Bärbel nickte und lächelte in sich hinein.

Simone fuhr fort: »Und Georg? Ja, der hat viel zu korrigieren mit einer Abiklasse in Mathe. Momentan sehe ich nicht viel von ihm. Wenn ich Zeit habe, ist er in der Schule, und wenn er frei hat, muss ich spielen. Das alte Problem. Na ja. Aber Mitte August wollen wir für zwei Wochen nach Norwegen fahren. Da freu ich mich drauf.«

Die letzten beiden Sätze sprach Simone leiser, unsicherer. Ihr wurde bewusst, dass ihre Mutter dann wahrscheinlich nicht mehr lebte. Wie konnte sie nur so unsensibel sein und behaupten, sich auf eine Zeit zu freuen, in der ihre Mutter nicht mehr da sein würde.

Aber Bärbel drückte ihre Hand. »Schön, dass du dich auf die Ferientage mit Georg freust. So muss es doch sein.«

Simone antwortete nicht. Sie hatte Georg schon mehrmals mitgebracht in den drei Jahren, in denen sie zusammen waren. Er war nett zur Familie gewesen, hatte sich um Gesprächsthemen bemüht, mehr als sie selbst. Es gab durchweg positive Rückmeldungen. Die Schwägerin ließ sich sogar zur Bemerkung hinreißen, Georg sei doch etwas ganz anderes als dieser Koreaner. Simone hatte ihr hinter ihrem Rücken die Zunge rausgestreckt. Wenigstens das.
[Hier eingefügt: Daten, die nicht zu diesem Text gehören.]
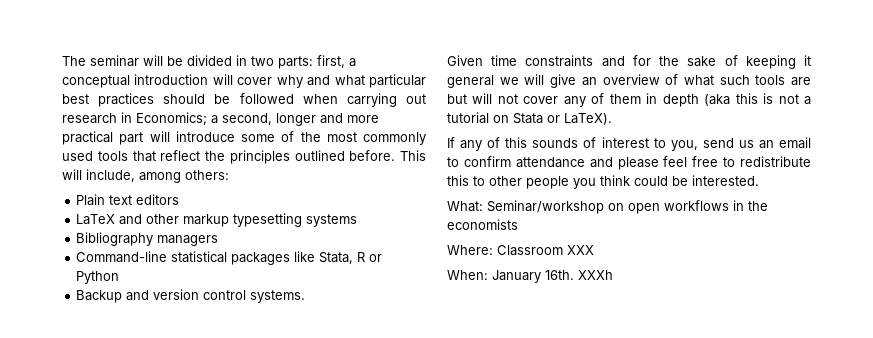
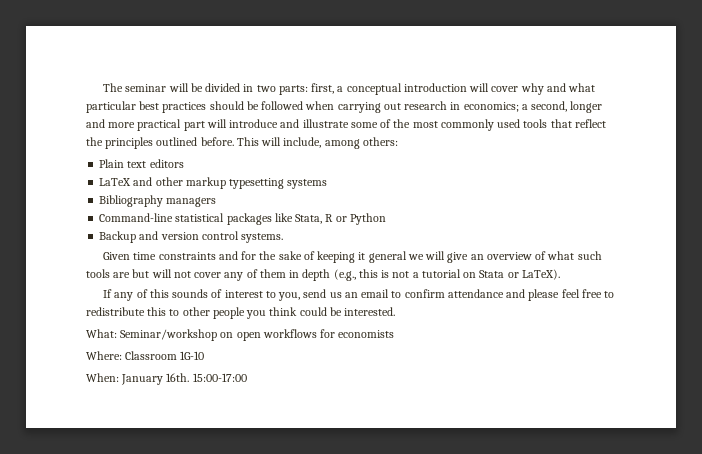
- The seminar will be divided in two parts: first, a conceptual introduction will cover why and what particular best practices should be followed when carrying out research in Economics; a second, longer and more practical part will introduce some of the most commonly used tools that reflect the principles outlined before.
+ The seminar will be divided in two parts: first, a conceptual introduction will cover why and what particular best practices should be followed when carrying out research in economics; a second, longer and more practical part will introduce and illustrate some of the most commonly used tools that reflect the principles outlined before.
- Given time constraints and for the sake of keeping it general we will give an overview of what such tools are but will not cover any of them in depth (aka this is not a tutorial on Stata or LaTeX).
+ Given time constraints and for the sake of keeping it general we will give an overview of what such tools are but will not cover any of them in depth (e.g., this is not a tutorial on Stata or LaTeX).
- What: Seminar/workshop on open workflows in the economists
+ What: Seminar/workshop on open workflows for economists
- Where: Classroom XXX
+ Where: Classroom 1G-10
- XXXh
+ 15:00-17:00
Simone schaute ihre Mutter an. Heller, kurzer, grauer Flaum hatte sich über der Kopfhaut gebildet, seit die Chemo abgesetzt war. Jetzt schaffte es die Morgensonne, durch die Wolken zu brechen, und ein einzelner Lichtstrahl beleuchtete Bärbels Bett. Der Flaum leuchtete auf dem Kissen wie ein fransiger Heiligenschein, der den Kopf umrahmte. Das Gesicht strahlte unerwartete Energie aus.